In conclusion, we reiterate that much of the disagreement between us and Chiappe and Gardner might come down to semantics, and choice of terms. As we’ve said, we’re less interested in who said what about modularity and more interested in arriving at a view of modularity that is likely both to be biologically correct and to allow us to capture the myriad ways that natural selection shapes brain design. In our view, this means we should be talking about adaptive specializations in the brain.
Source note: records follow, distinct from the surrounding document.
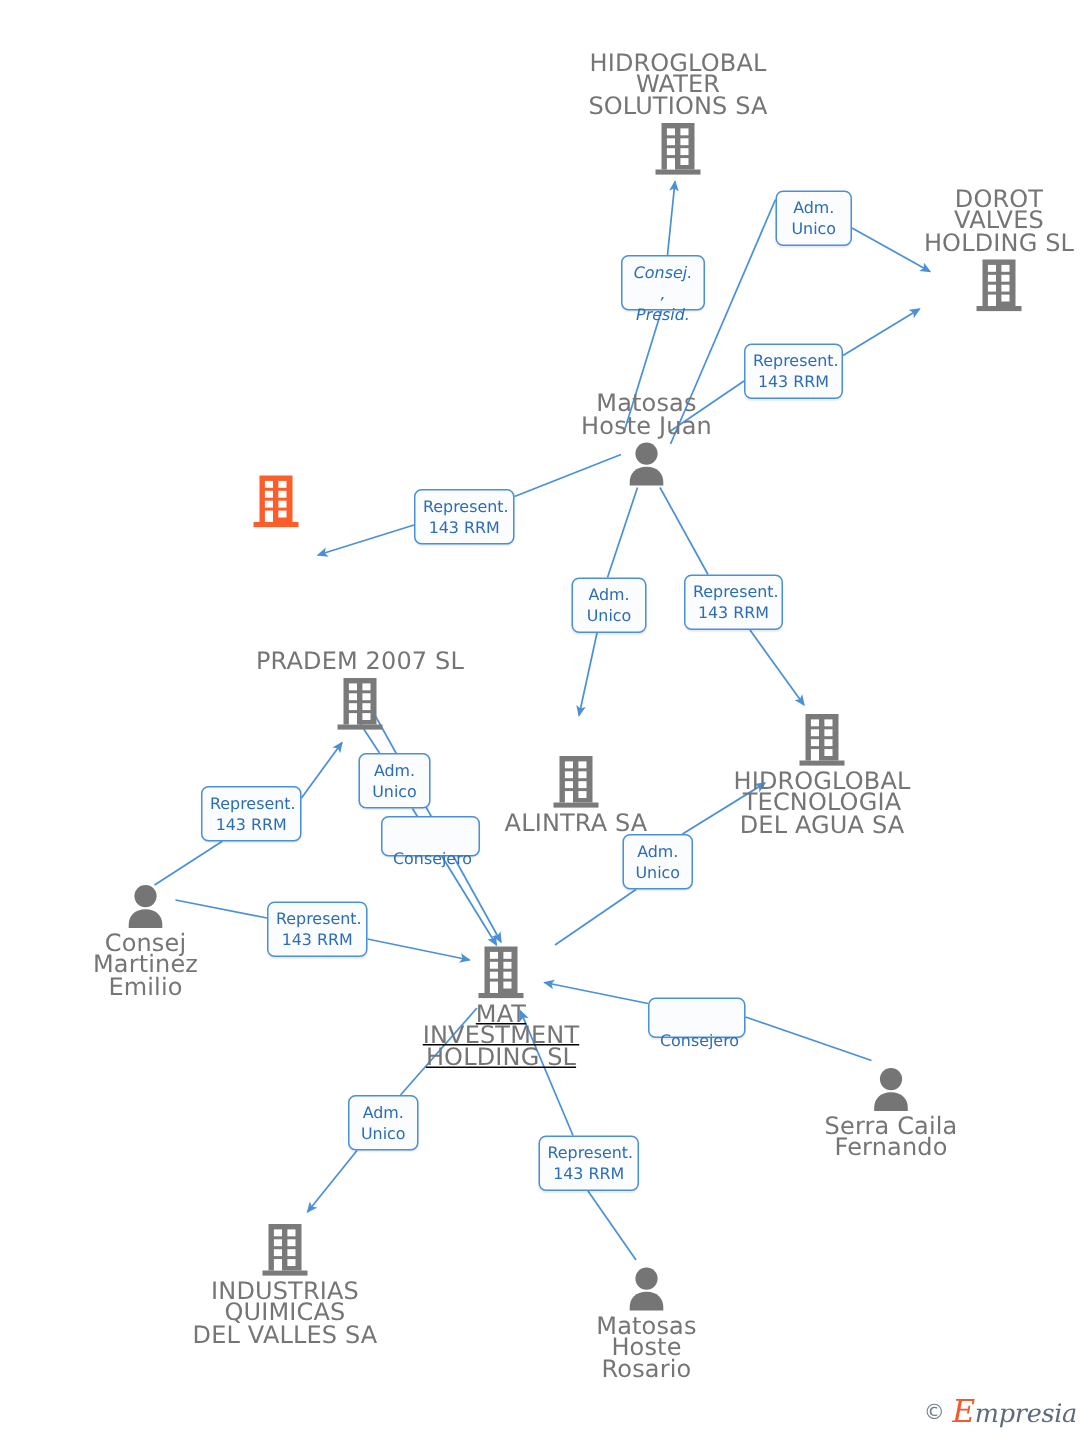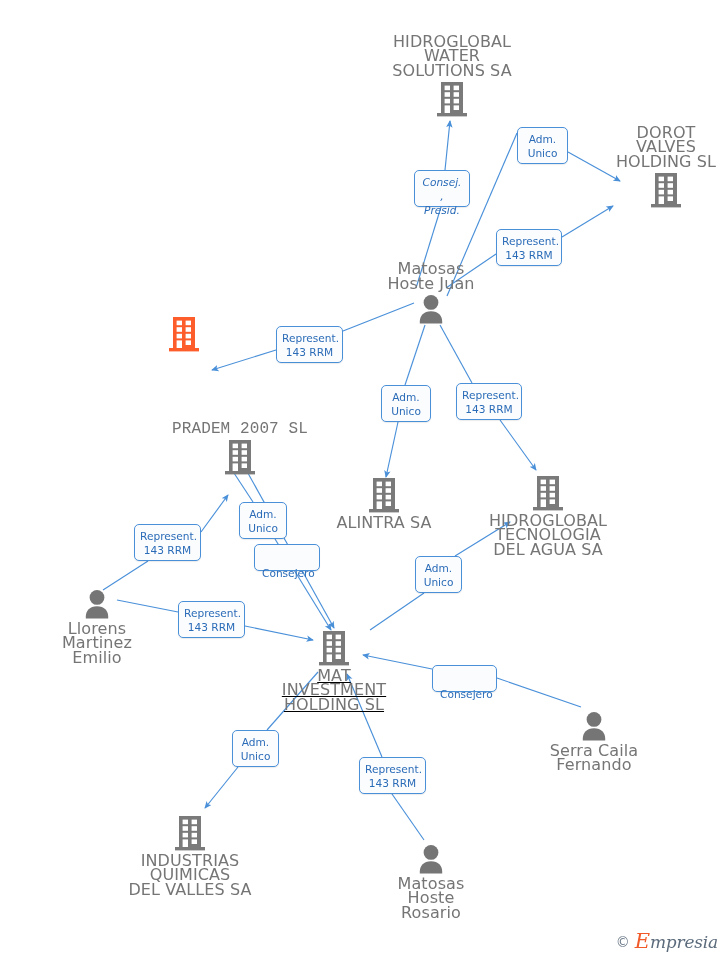--- a/index.html
+++ b/index.html
@@ -196,36 +196,36 @@
             <rect x="9.6" y="5.6" width="5.4" height="4.6" fill="#ffffff"></rect>
             <rect x="18.6" y="5.6" width="5.4" height="4.6" fill="#ffffff"></rect>
             <rect x="9.6" y="12.2" width="5.4" height="4.6" fill="#ffffff"></rect>
             <rect x="18.6" y="12.2" width="5.4" height="4.6" fill="#ffffff"></rect>
             <rect x="9.6" y="18.8" width="5.4" height="4.6" fill="#ffffff"></rect>
             <rect x="18.6" y="18.8" width="5.4" height="4.6" fill="#ffffff"></rect>
             <rect x="18.6" y="25.4" width="5.4" height="4.6" fill="#ffffff"></rect>
             <rect x="9.6" y="25.4" width="5.4" height="7.6" fill="#ffffff"></rect>
           </svg></span>
       </div>
-      <div class="node caption-above" style="left: 240px; top: 422px; font-family: Liberation Mono, monospace;">
+      <div class="node caption-above" style="left: 240px; top: 434px;">
         <span class="caption">PRADEM 2007 SL</span>
         <span class="glyph"><svg width="34" height="38" viewBox="0 0 34 38">
             <rect x="6" y="2" width="22" height="31" fill="#7a7a7a"></rect>
             <rect x="2" y="33" width="30" height="3.4" fill="#7a7a7a"></rect>
             <rect x="9.6" y="5.6" width="5.4" height="4.6" fill="#ffffff"></rect>
             <rect x="18.6" y="5.6" width="5.4" height="4.6" fill="#ffffff"></rect>
             <rect x="9.6" y="12.2" width="5.4" height="4.6" fill="#ffffff"></rect>
             <rect x="18.6" y="12.2" width="5.4" height="4.6" fill="#ffffff"></rect>
             <rect x="9.6" y="18.8" width="5.4" height="4.6" fill="#ffffff"></rect>
             <rect x="18.6" y="18.8" width="5.4" height="4.6" fill="#ffffff"></rect>
             <rect x="18.6" y="25.4" width="5.4" height="4.6" fill="#ffffff"></rect>
             <rect x="9.6" y="25.4" width="5.4" height="7.6" fill="#ffffff"></rect>
           </svg></span>
       </div>
-      <div class="node caption-below" style="left: 384px; top: 476px;">
+      <div class="node caption-below" style="left: 384px; top: 502px;">
         <span class="glyph"><svg width="34" height="38" viewBox="0 0 34 38">
             <rect x="6" y="2" width="22" height="31" fill="#7a7a7a"></rect>
             <rect x="2" y="33" width="30" height="3.4" fill="#7a7a7a"></rect>
             <rect x="9.6" y="5.6" width="5.4" height="4.6" fill="#ffffff"></rect>
             <rect x="18.6" y="5.6" width="5.4" height="4.6" fill="#ffffff"></rect>
             <rect x="9.6" y="12.2" width="5.4" height="4.6" fill="#ffffff"></rect>
             <rect x="18.6" y="12.2" width="5.4" height="4.6" fill="#ffffff"></rect>
             <rect x="9.6" y="18.8" width="5.4" height="4.6" fill="#ffffff"></rect>
             <rect x="18.6" y="18.8" width="5.4" height="4.6" fill="#ffffff"></rect>
             <rect x="18.6" y="25.4" width="5.4" height="4.6" fill="#ffffff"></rect>
@@ -248,21 +248,21 @@
           </svg></span>
         <span class="caption">HIDROGLOBAL
 TECNOLOGIA
 DEL AGUA SA</span>
       </div>
       <div class="node caption-below" style="left: 97px; top: 588px;">
         <span class="glyph"><svg width="30" height="32" viewBox="0 0 30 32">
             <circle cx="15" cy="9.4" r="7.4" fill="#757575"></circle>
             <path d="M15,18.2 C22.2,18.2 26.2,22.6 26.2,28.6 L26.2,30.6 L3.8,30.6 L3.8,28.6 C3.8,22.6 7.8,18.2 15,18.2 Z" fill="#757575"></path>
           </svg></span>
-        <span class="caption">Llorens
+        <span class="caption">Consej
 Martinez
 Emilio</span>
       </div>
       <div class="node caption-below" style="left: 334px; top: 629px; text-decoration: underline;">
         <span class="glyph"><svg width="34" height="38" viewBox="0 0 34 38">
             <rect x="6" y="2" width="22" height="31" fill="#7a7a7a"></rect>
             <rect x="2" y="33" width="30" height="3.4" fill="#7a7a7a"></rect>
             <rect x="9.6" y="5.6" width="5.4" height="4.6" fill="#ffffff"></rect>
             <rect x="18.6" y="5.6" width="5.4" height="4.6" fill="#ffffff"></rect>
             <rect x="9.6" y="12.2" width="5.4" height="4.6" fill="#ffffff"></rect>

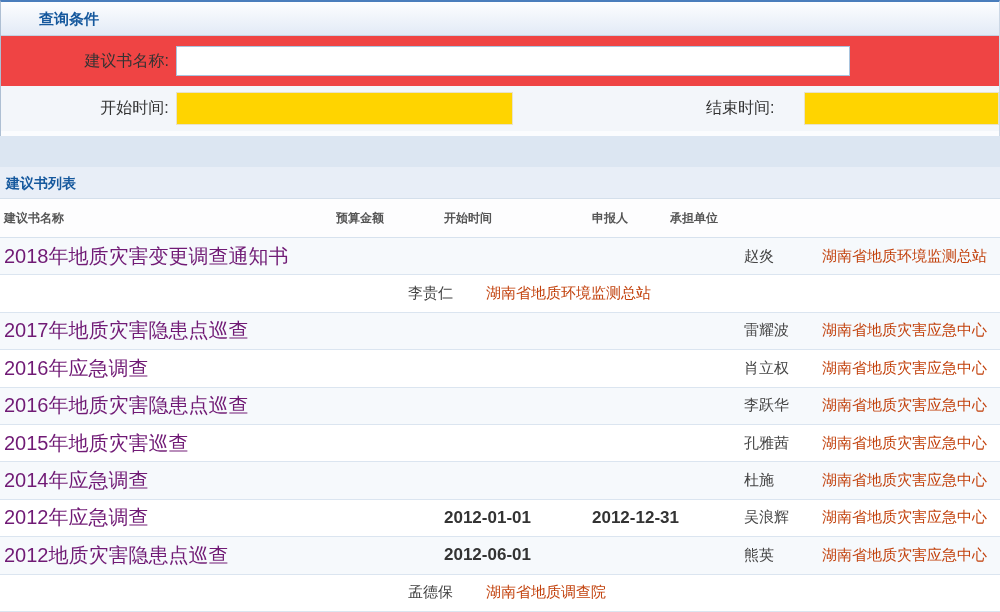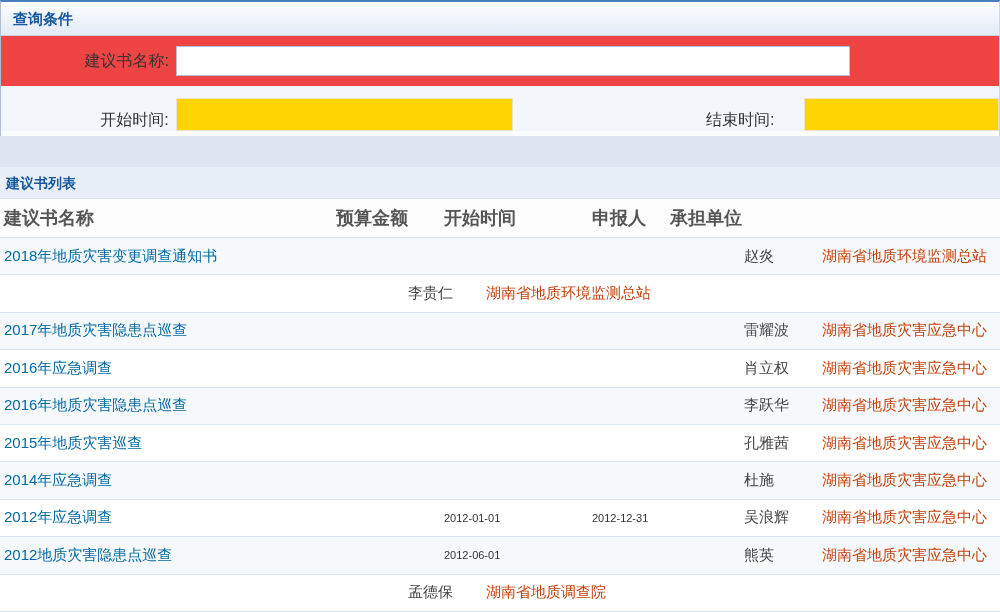--- a/index.html
+++ b/index.html
@@ -10,27 +10,27 @@
     -webkit-font-smoothing:antialiased;
   }
   
   .query-panel{
     box-sizing:border-box;width:1000px;height:136px;
     border-top:2px solid #4a7ebc;
     border-left:1px solid #aebfd3;border-right:1px solid #ccd8e6;
     background:#fff;
   }
   .panel-header{
-    height:33px;line-height:33px;padding-left:12px;
+    height:33px;line-height:33px;padding-left:38px;
     background:linear-gradient(#fdfeff,#e2eaf6);
     border-bottom:1px solid #c3d1e2;
     color:#15589d;font-weight:bold;font-size:15px;
   }
   .form-row1{height:50px;display:flex;align-items:center;background:#ef4444}
-  .form-row2{height:45px;display:flex;align-items:flex-end;background:#f3f6fa}
+  .form-row2{height:45px;display:flex;align-items:center;background:#f3f6fa}
   .form-strip{height:5px;background:#fbfcfe}
   .form-label{box-sizing:border-box;width:168px;text-align:right;font-size:16px;color:#333;white-space:nowrap}
   .label-end{width:262px}
   .text-input{
     box-sizing:border-box;margin-left:7px;width:674px;height:30px;
     border:1px solid #a9c4de;background:#fff;outline:none;
     font-size:14px;padding:0 5px;font-family:inherit;
   }
   .date-input{
     box-sizing:border-box;height:33px;border:1px solid #e9e2c8;
@@ -44,33 +44,33 @@
     height:32px;line-height:32px;padding-left:6px;box-sizing:border-box;
     background:#e8eef7;border-bottom:1px solid #d4dfeb;
     color:#15589d;font-weight:bold;font-size:14px;
   }
   
   .table{background:#fff}
   .trow{display:flex;align-items:center;height:37.4px;box-sizing:border-box;border-bottom:1px solid #dbe5f0}
   .thead{
     height:39px;background:#fdfdfe;border-bottom:1px solid #d7e2ee;
     font-family:"Liberation Serif","DejaVu Serif",serif;
-    font-weight:bold;color:#555;font-size:18px;
+    font-weight:bold;color:#555;font-size:12px;
   }
   .trow.stripe{background:#f6f9fc}
   .cell{box-sizing:border-box;white-space:nowrap;overflow:hidden}
   .c0{width:336px;padding-left:4px}
   .c1{width:108px}
   .c2{width:148px}
   .c3{width:152px}
   .c4{width:78px}
   .c5{flex:1}
-  .cell-name{font-size:15px;color:#0369a1}
+  .cell-name{font-size:20px;color:#701a75}
   .cell-budget{font-size:15px;color:#444}
-  .cell-date{font-size:11px;font-weight:normal;color:#333}
+  .cell-date{font-size:17px;font-weight:bold;color:#333}
   .cell-person{font-size:15px;color:#444}
   .cell-unit{font-size:15px;color:#c2410c}
 </style>
 </head>
 <body>
 
 <div class="query-panel">
   <div class="panel-header">查询条件</div>
   <div class="form-row1">
     <span class="form-label">建议书名称:</span>

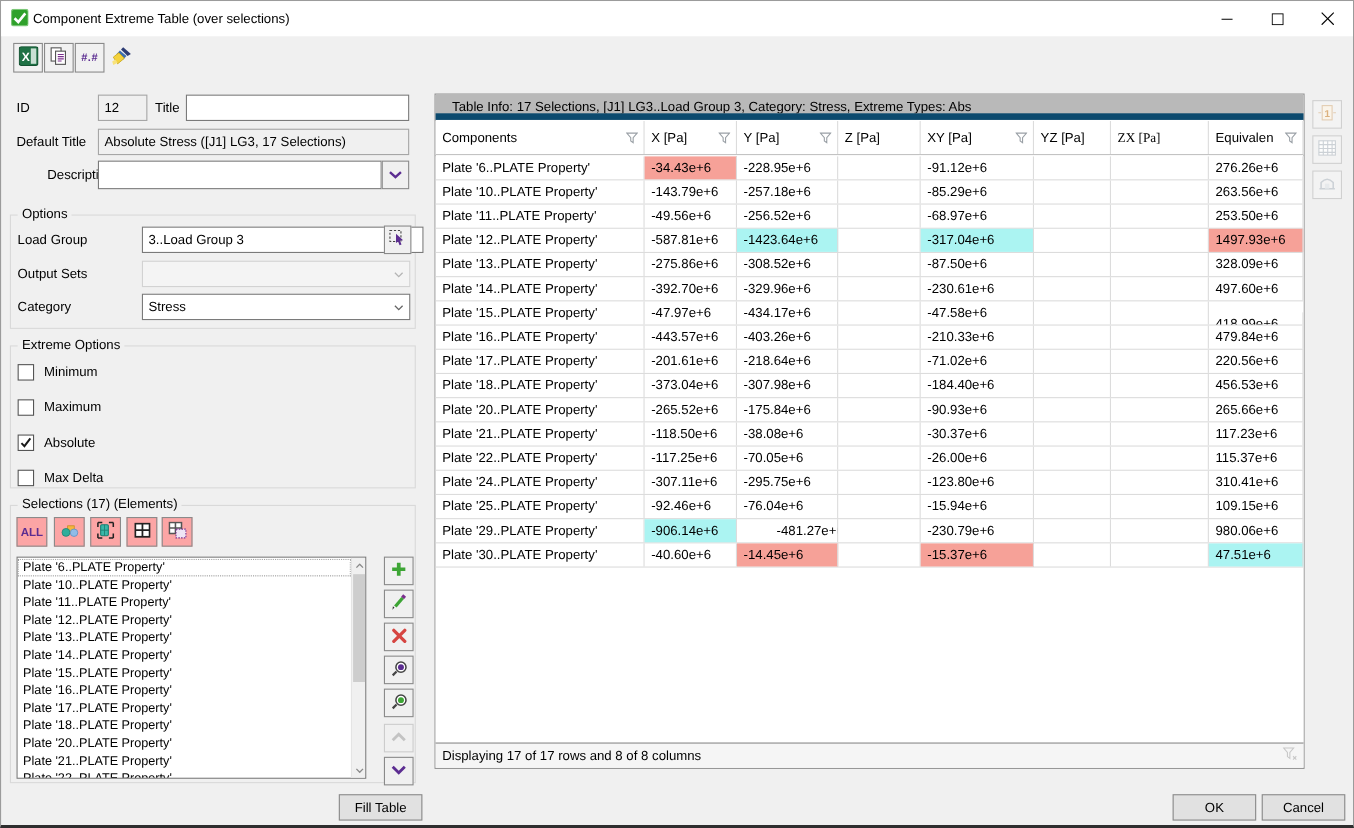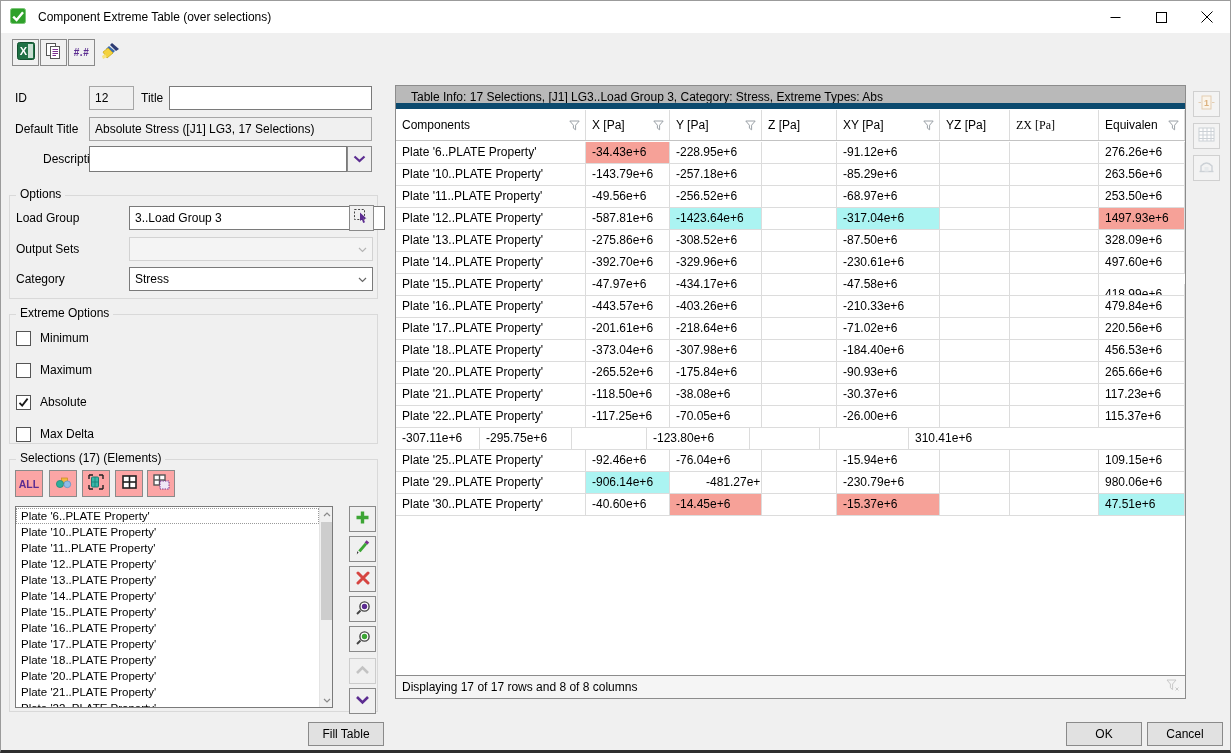--- a/index.html
+++ b/index.html
@@ -6,21 +6,21 @@
     --purple:#5C2D91; --green:#3DA535;
     --hl-red:#F6A198; --hl-cyan:#ABF4F2;
   }
   *{margin:0;padding:0;box-sizing:border-box;}
   html,body{background:#8a8a8a;}
   body{font-family:"Liberation Sans",sans-serif;font-size:12px;color:#000;}
   .window{position:relative;width:1231px;height:753px;background:#f0f0f0;border:1px solid #9b9b9b;border-bottom:3px solid #2e2e2e;overflow:hidden;}
 
   
   .titlebar{position:absolute;top:0;left:0;right:0;height:32px;background:#fff;display:flex;align-items:center;padding-left:9px;}
-  .titlebar .title{margin-left:12px;font-size:12px;}
+  .titlebar .title{margin-left:4px;font-size:12px;}
   .win-controls{margin-left:auto;display:flex;height:100%;}
   .win-btn{width:46px;height:100%;display:flex;align-items:center;justify-content:center;}
 
   
   .tb-btn{position:absolute;width:27px;height:27px;top:38px;background:#f1f1f1;border:1px solid #8a8a8a;display:flex;align-items:center;justify-content:center;}
   .tb-plain{position:absolute;top:40px;width:24px;height:24px;display:flex;align-items:center;justify-content:center;}
   .numfmt{color:var(--purple);font-weight:bold;font-size:10px;letter-spacing:.5px;}
 
   
   .lbl{position:absolute;height:24px;line-height:24px;white-space:nowrap;}
@@ -476,20 +476,21 @@
           <div class="td" style="width: 190px;">Plate '22..PLATE Property'</div>
           <div class="td" style="width: 84px;">-117.25e+6</div>
           <div class="td" style="width: 92px;">-70.05e+6</div>
           <div class="td" style="width: 75px;"></div>
           <div class="td" style="width: 103px;">-26.00e+6</div>
           <div class="td" style="width: 70px;"></div>
           <div class="td" style="width: 89px;"></div>
           <div class="td" style="width: 86px; flex: 1 1 0%;">115.37e+6</div>
         </div>
         <div class="tr">
+          <div class="td" style="width: 190px;">Plate '24..PLATE Property'</div>
           <div class="td" style="width: 84px;">-307.11e+6</div>
           <div class="td" style="width: 92px;">-295.75e+6</div>
           <div class="td" style="width: 75px;"></div>
           <div class="td" style="width: 103px;">-123.80e+6</div>
           <div class="td" style="width: 70px;"></div>
           <div class="td" style="width: 89px;"></div>
           <div class="td" style="width: 86px; flex: 1 1 0%;">310.41e+6</div>
         </div>
         <div class="tr">
           <div class="td" style="width: 190px;">Plate '25..PLATE Property'</div>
We are happy to use the term “module” to refer to these but are happy with any other equivalent terminology as well, as long as it is used in a clear and consistent way that does not import false dichotomies and associations, such as the false dichotomy of “evolved” versus “learned,” or the false association between natural selection and automaticity. Similarly, if the System 1/System 2 distinction ends up being a biologically real distinction in the brain, then it cannot be equivalent to the distinction between having evolved by natural selection and not having so evolved. Design features of both System 1 and System 2 must have an evolutionary origin, and must be explained in functionalist terms, both ultimately (what selective pressures brought them into being) and proximately (what design features they have that allow them to carry out their functions, including, for example, their ability to respond adaptively to “novelty”). In our view, when discussions of brain architecture are framed this way, many unproductive debates about the role of evolution in shaping the mind are likely to go away. In our opinion, that would be a good thing.